Any pictures should be dropped; everything else in the records is to be returned exactly.

=== Dataset excerpts ===

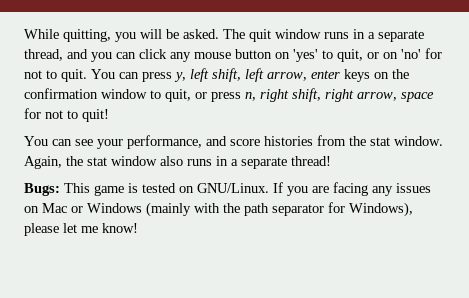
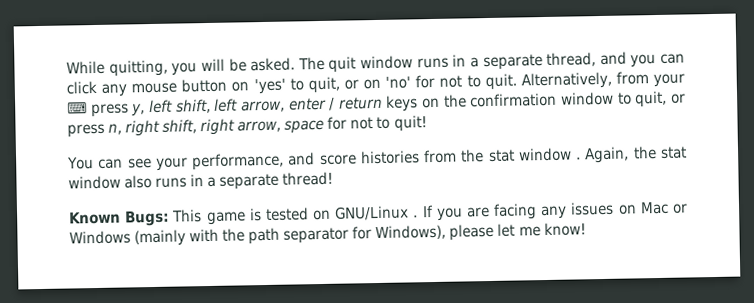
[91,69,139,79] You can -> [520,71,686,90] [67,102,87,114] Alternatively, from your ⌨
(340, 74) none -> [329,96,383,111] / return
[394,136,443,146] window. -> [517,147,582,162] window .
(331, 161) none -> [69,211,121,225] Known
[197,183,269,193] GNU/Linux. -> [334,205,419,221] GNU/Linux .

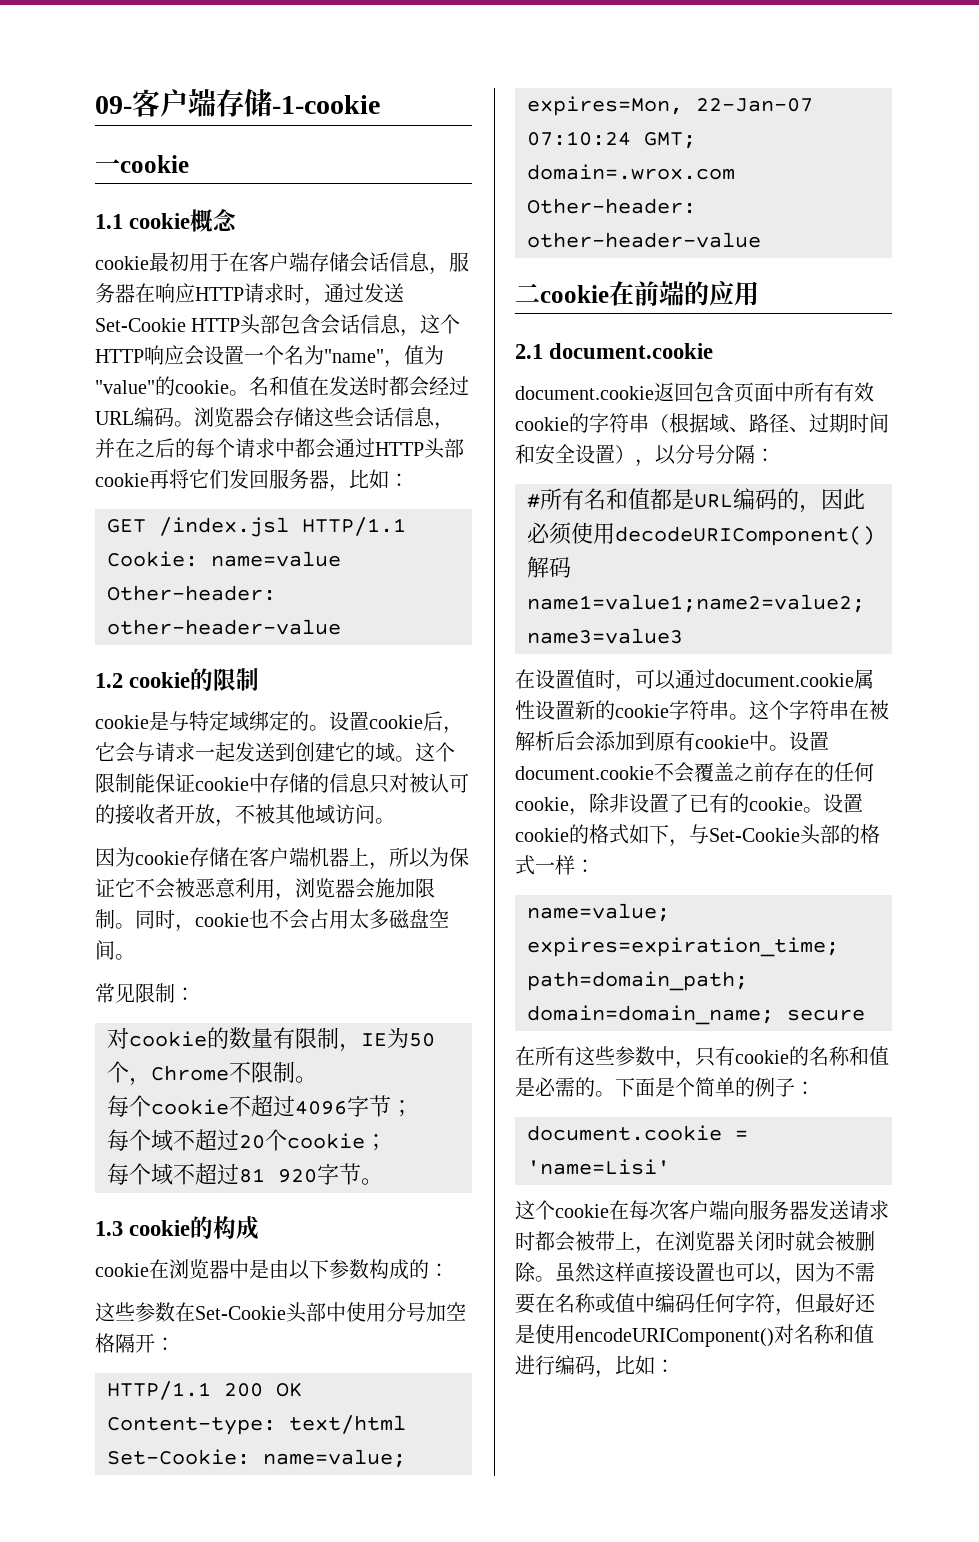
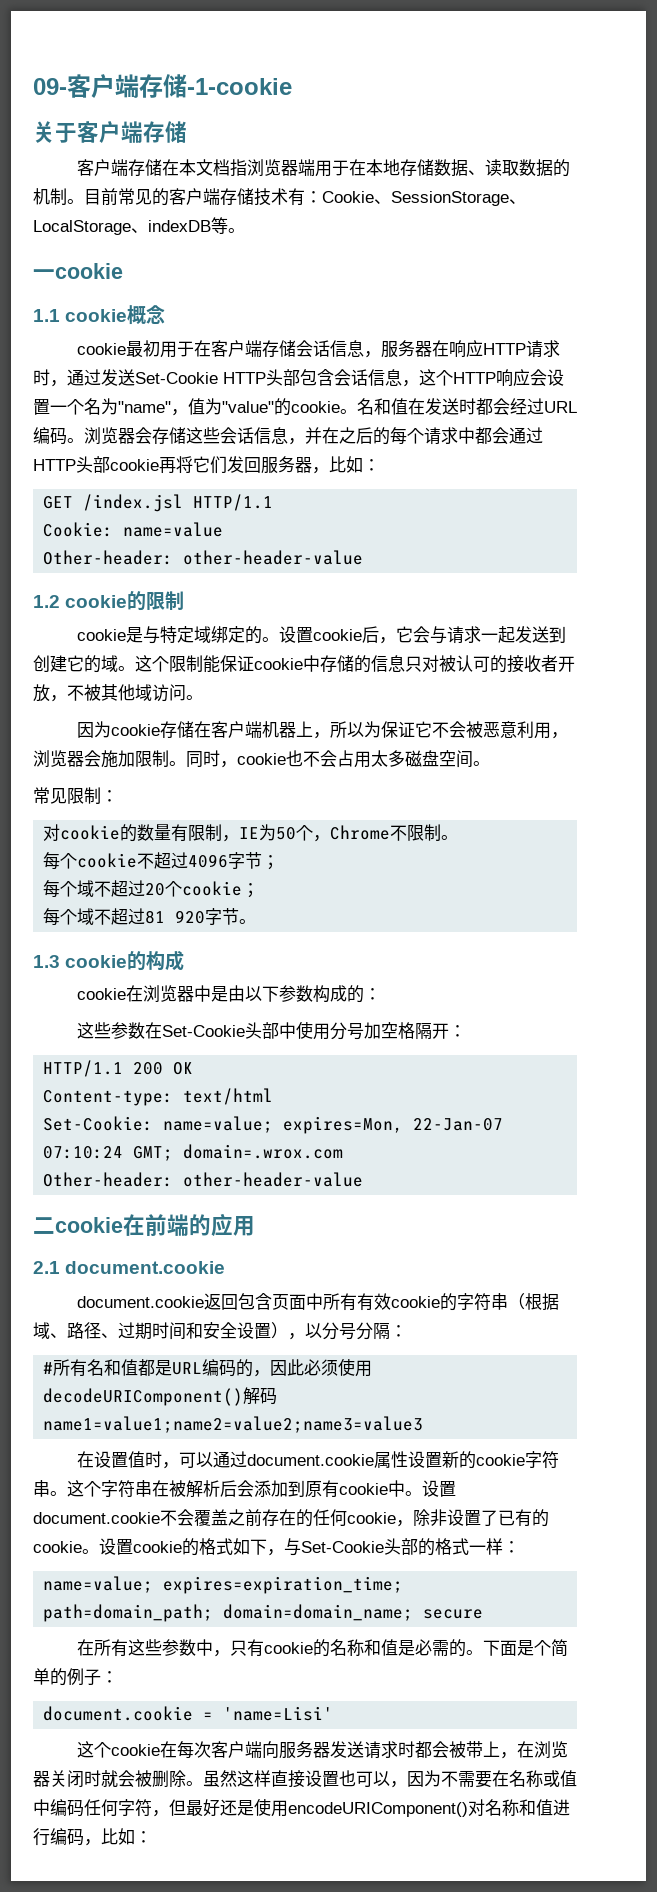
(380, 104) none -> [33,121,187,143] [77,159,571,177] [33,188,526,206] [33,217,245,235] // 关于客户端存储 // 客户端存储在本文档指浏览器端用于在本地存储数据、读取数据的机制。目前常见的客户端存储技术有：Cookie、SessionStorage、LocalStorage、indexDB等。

===

Final answer >>
[91,69,139,79] You can -> [520,71,686,90] [67,102,87,114] Alternatively, from your ⌨
(340, 74) none -> [329,96,383,111] / return
[394,136,443,146] window. -> [517,147,582,162] window .
(331, 161) none -> [69,211,121,225] Known
[197,183,269,193] GNU/Linux. -> [334,205,419,221] GNU/Linux .

(380, 104) none -> [33,121,187,143] [77,159,571,177] [33,188,526,206] [33,217,245,235] // 关于客户端存储 // 客户端存储在本文档指浏览器端用于在本地存储数据、读取数据的机制。目前常见的客户端存储技术有：Cookie、SessionStorage、LocalStorage、indexDB等。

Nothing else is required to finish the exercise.